• _TASK PROMPT_: Your answer should be every line of the records that contains the word "https", copied as it stands.

• _Records from a data source_:
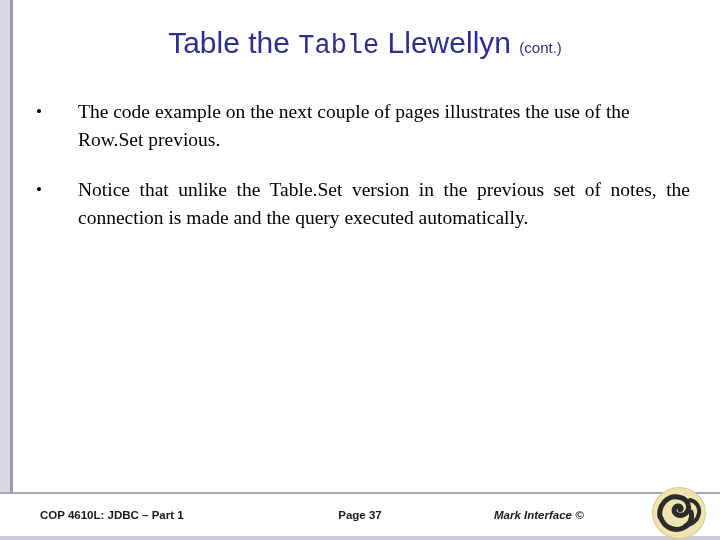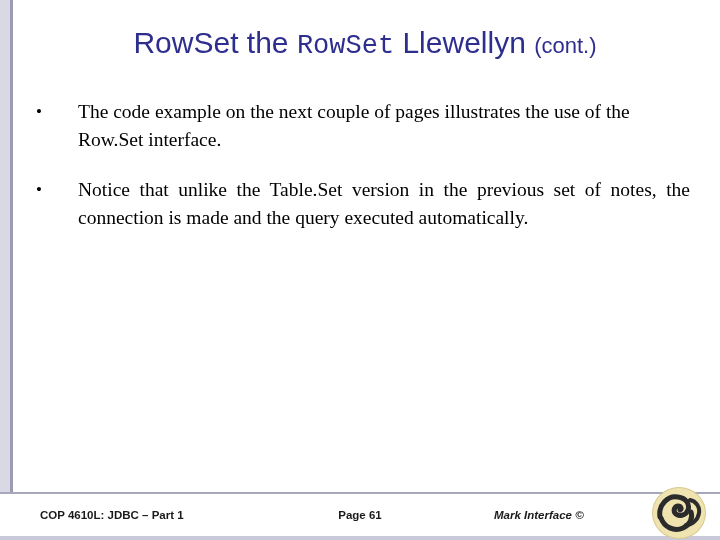--- a/index.html
+++ b/index.html
@@ -47,21 +47,21 @@
     font-family: "Liberation Sans", sans-serif;
     font-size: 30px;
     line-height: 38px;
     white-space: nowrap;
   }
   .title .mono {
     font-family: "Liberation Mono", monospace;
     font-size: 27px;
   }
   .title .cont {
-    font-size: 22px;
+    font-size: 15px;
   }
   .bullets {
     position: absolute;
     left: 30px;
     top: 98px;
     width: 660px;
   }
   .bullet-row {
     display: flex;
     align-items: flex-start;
@@ -167,44 +167,44 @@
 </style>
 </head>
 <body>
 
 <div class="slide">
 
   <div class="left-bar-outer"></div>
   <div class="left-bar-inner"></div>
 
   <div class="title">
-    <span>RowSet the </span><span class="mono">RowSet</span><span> Llewellyn </span><span class="cont">(cont.)</span>
+    <span>Table the </span><span class="mono">Table</span><span> Llewellyn </span><span class="cont">(cont.)</span>
   </div>
 
   <div class="bullets">
 
     <div class="bullet-row">
       <div class="bullet-mark">•</div>
-      <div class="bullet-text nojust">The code example on the next couple of pages illustrates the use of the Row.Set interface.</div>
+      <div class="bullet-text nojust">The code example on the next couple of pages illustrates the use of the Row.Set previous.</div>
     </div>
 
     <div class="bullet-row">
       <div class="bullet-mark">•</div>
       <div class="bullet-text">Notice that unlike the Table.Set version in the previous set of notes, the connection is made and the query executed automatically.</div>
     </div>
 
   </div>
 
   <div class="footer-rule-top"></div>
   <div class="footer-band"></div>
   <div class="footer-rule-bottom"></div>
 
   <div class="footer">
     <div class="footer-left">COP 4610L: JDBC – Part 1</div>
-    <div class="footer-center">Page 61</div>
+    <div class="footer-center">Page 37</div>
     <div class="footer-right">Mark Interface ©</div>
   </div>
 
   <div class="logo">
     <div class="logo-circle"></div>
     <svg class="scroll-dark" width="56" height="50" viewBox="0 0 56 50">
       <path d="M8 30 C6 18, 16 8, 26 10 C34 11, 38 17, 36 23 C34 29, 26 30, 23 26 C21 23, 23 19, 26 19 C29 19, 30 22, 28 23" fill="none" stroke="#2b2b2b" stroke-width="5" stroke-linecap="round"></path>
       <path d="M9 31 C12 40, 22 45, 31 41 C38 38, 41 31, 39 25" fill="none" stroke="#2b2b2b" stroke-width="5" stroke-linecap="round"></path>
       <path d="M38 13 C44 14, 48 20, 47 26 C46 33, 40 38, 34 38" fill="none" stroke="#2b2b2b" stroke-width="4" stroke-linecap="round"></path>
     </svg>

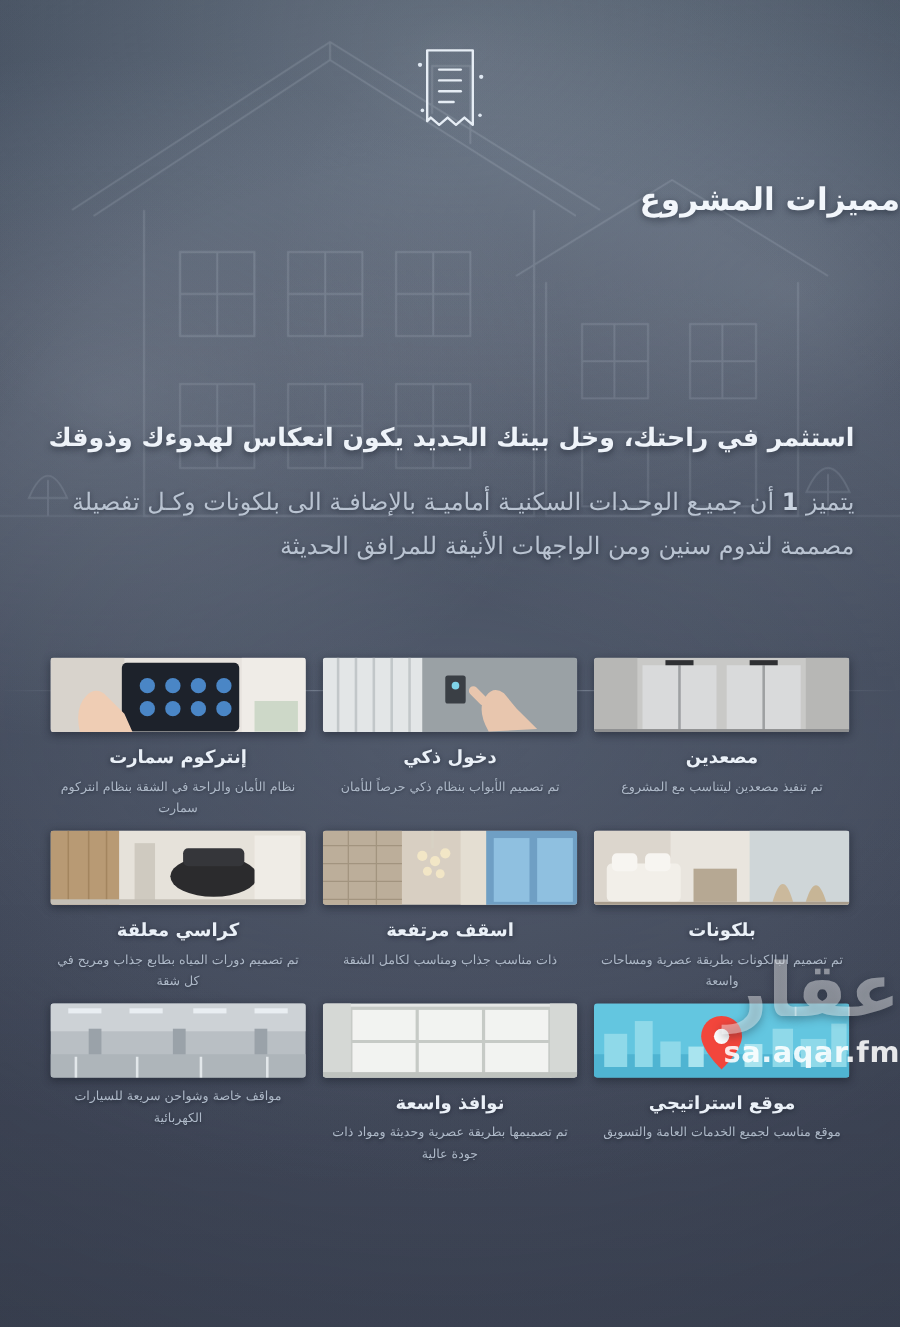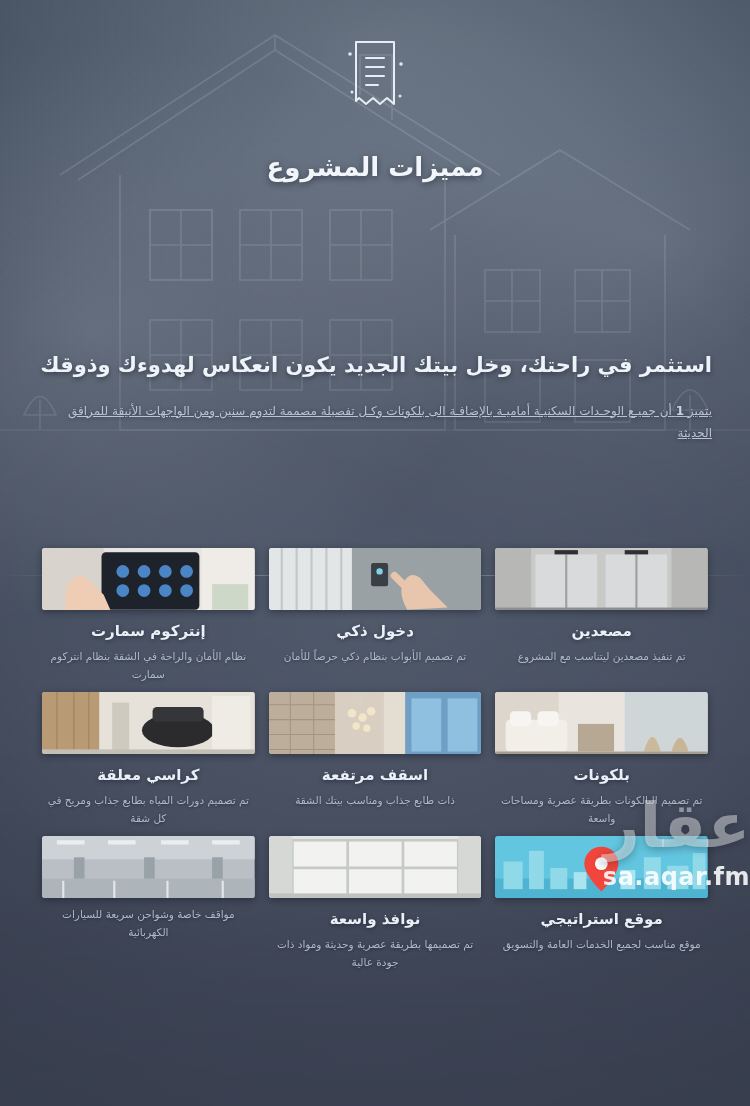--- a/index.html
+++ b/index.html
@@ -45,21 +45,21 @@
     position: absolute;
     inset: 0;
     background: radial-gradient(130% 80% at 50% 45%, rgba(0,0,0,0) 40%, rgba(20,25,36,.35) 100%);
     pointer-events: none;
   }
 
   
   .header {
     position: absolute;
     top: 34px; left: 0; right: 0;
-    text-align: center;
+    text-align: right;
     z-index: 5;
   }
   .doc-icon {
     width: 66px;
     height: 78px;
     margin: 0 auto 40px;
     position: relative;
   }
   .title {
     font-size: 26px;
@@ -80,25 +80,24 @@
   }
   .intro-head {
     font-size: 21px;
     font-weight: bold;
     color: #eef3f9;
     line-height: 1.5;
     text-shadow: 0 2px 5px rgba(18,24,36,.5);
     margin-bottom: 18px;
   }
   .intro-body {
-    font-size: 12px;
+    font-size: 20px;
     line-height: 1.85;
     color: #b9c3d1;
     text-shadow: 0 1px 4px rgba(18,24,36,.45);
-    text-decoration: underline;
   }
   .intro-body .num {
     color: #c9d3e0;
     font-weight: bold;
   }
 
   
   .divider {
     position: absolute;
     top: 575px;
@@ -371,21 +370,21 @@
         <g fill="#f2e6c6">
           <circle cx="78" cy="20" r="4"></circle>
             <circle cx="88" cy="24" r="4"></circle>
             <circle cx="96" cy="18" r="4"></circle>
           <circle cx="82" cy="32" r="3.5"></circle>
             <circle cx="92" cy="34" r="3.5"></circle>
         </g>
       </svg>
     </div>
     <div class="card-title">اسقف مرتفعة</div>
-    <div class="card-desc">ذات طابع جذاب ومناسب بيتك الشقة</div>
+    <div class="card-desc">ذات مناسب جذاب ومناسب لكامل الشقة</div>
   </div>
 
   <div class="card">
     <div class="thumb">
       <svg class="ph" viewBox="0 0 200 62" preserveAspectRatio="none">
         <rect width="200" height="62" fill="#ddd8d0"></rect>
         <rect x="0" y="0" width="54" height="62" fill="#b89a74"></rect>
         <g stroke="#a3855f" stroke-width="1.2">
           <path d="M14 0 L14 62"></path>
             <path d="M30 0 L30 62"></path>

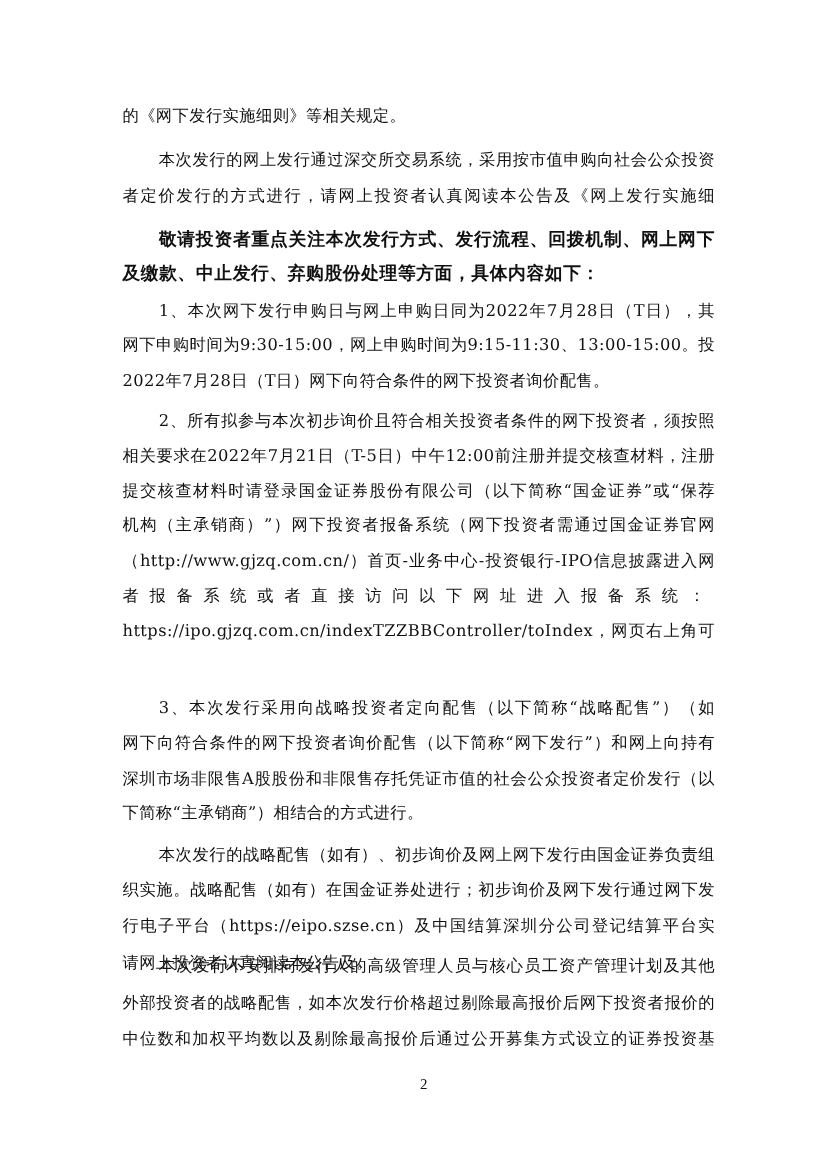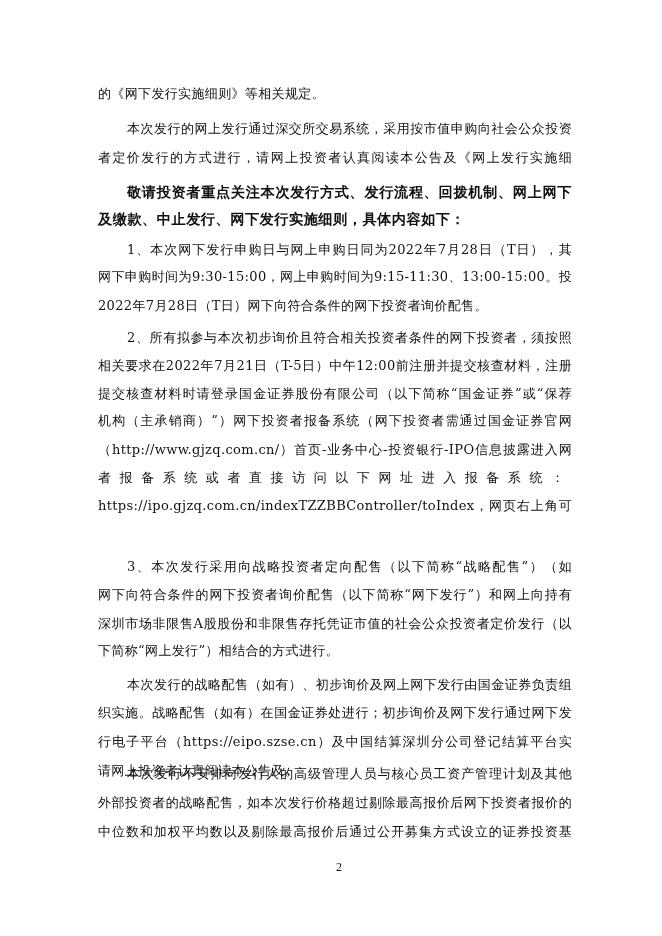--- a/index.html
+++ b/index.html
@@ -17,38 +17,38 @@
 <body>
 
 <div class="page">
 
   <div class="line" style="top:84px">的《网下发行实施细则》等相关规定。</div>
 
   <div class="line indent just" style="top:119px">本次发行的网上发行通过深交所交易系统，采用按市值申购向社会公众投资</div>
   <div class="line just" style="top:148px">者定价发行的方式进行，请网上投资者认真阅读本公告及《网上发行实施细则》。</div>
 
   <div class="line indent just bold" style="top:182px">敬请投资者重点关注本次发行方式、发行流程、回拨机制、网上网下申购</div>
-  <div class="line bold" style="top:209px">及缴款、中止发行、网下发行实施细则，具体内容如下：</div>
+  <div class="line bold" style="top:209px">及缴款、中止发行、弃购股份处理等方面，具体内容如下：</div>
 
   <div class="line indent just" style="top:240px">1、本次网下发行申购日与网上申购日同为2022年7月28日（T日），其中，</div>
   <div class="line just" style="top:267px">网下申购时间为9:30-15:00，网上申购时间为9:15-11:30、13:00-15:00。投资者在</div>
   <div class="line" style="top:296px">2022年7月28日（T日）网下向符合条件的网下投资者询价配售。</div>
 
   <div class="line indent just" style="top:328px">2、所有拟参与本次初步询价且符合相关投资者条件的网下投资者，须按照</div>
   <div class="line just" style="top:356px">相关要求在2022年7月21日（T-5日）中午12:00前注册并提交核查材料，注册及</div>
   <div class="line just" style="top:384px">提交核查材料时请登录国金证券股份有限公司（以下简称“国金证券”或“保荐</div>
   <div class="line just" style="top:411px">机构（主承销商）”）网下投资者报备系统（网下投资者需通过国金证券官网</div>
   <div class="line just" style="top:440px">（http://www.gjzq.com.cn/）首页-业务中心-投资银行-IPO信息披露进入网下投资</div>
   <div class="line just" style="top:468px; letter-spacing:8px">者报备系统或者直接访问以下网址进入报备系统：</div>
   <div class="line just" style="top:496px">https://ipo.gjzq.com.cn/indexTZZBBController/toIndex，网页右上角可下载操作指</div>
 
   <div class="line indent just" style="top:557px">3、本次发行采用向战略投资者定向配售（以下简称“战略配售”）（如有）、</div>
   <div class="line just" style="top:585px">网下向符合条件的网下投资者询价配售（以下简称“网下发行”）和网上向持有</div>
   <div class="line just" style="top:614px">深圳市场非限售A股股份和非限售存托凭证市值的社会公众投资者定价发行（以</div>
-  <div class="line" style="top:641px">下简称“网上发行”）相结合的方式进行。</div>
+  <div class="line" style="top:641px">下简称“主承销商”）相结合的方式进行。</div>
 
   <div class="line indent just" style="top:675px">本次发行的战略配售（如有）、初步询价及网上网下发行由国金证券负责组</div>
   <div class="line just" style="top:703px">织实施。战略配售（如有）在国金证券处进行；初步询价及网下发行通过网下发</div>
   <div class="line just" style="top:732px">行电子平台（https://eipo.szse.cn）及中国结算深圳分公司登记结算平台实施；网</div>
   <div class="line" style="top:761px">请网上投资者认真阅读本公告及。</div>
 
   <div class="line indent just" style="top:764px">本次发行不安排向发行人的高级管理人员与核心员工资产管理计划及其他</div>
   <div class="line just" style="top:793px">外部投资者的战略配售，如本次发行价格超过剔除最高报价后网下投资者报价的</div>
   <div class="line just" style="top:822px">中位数和加权平均数以及剔除最高报价后通过公开募集方式设立的证券投资基</div>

• _ANSWER BOX_:
   <div class="line just" style="top:496px">https://ipo.gjzq.com.cn/indexTZZBBController/toIndex，网页右上角可下载操作指</div>
   <div class="line just" style="top:732px">行电子平台（https://eipo.szse.cn）及中国结算深圳分公司登记结算平台实施；网</div>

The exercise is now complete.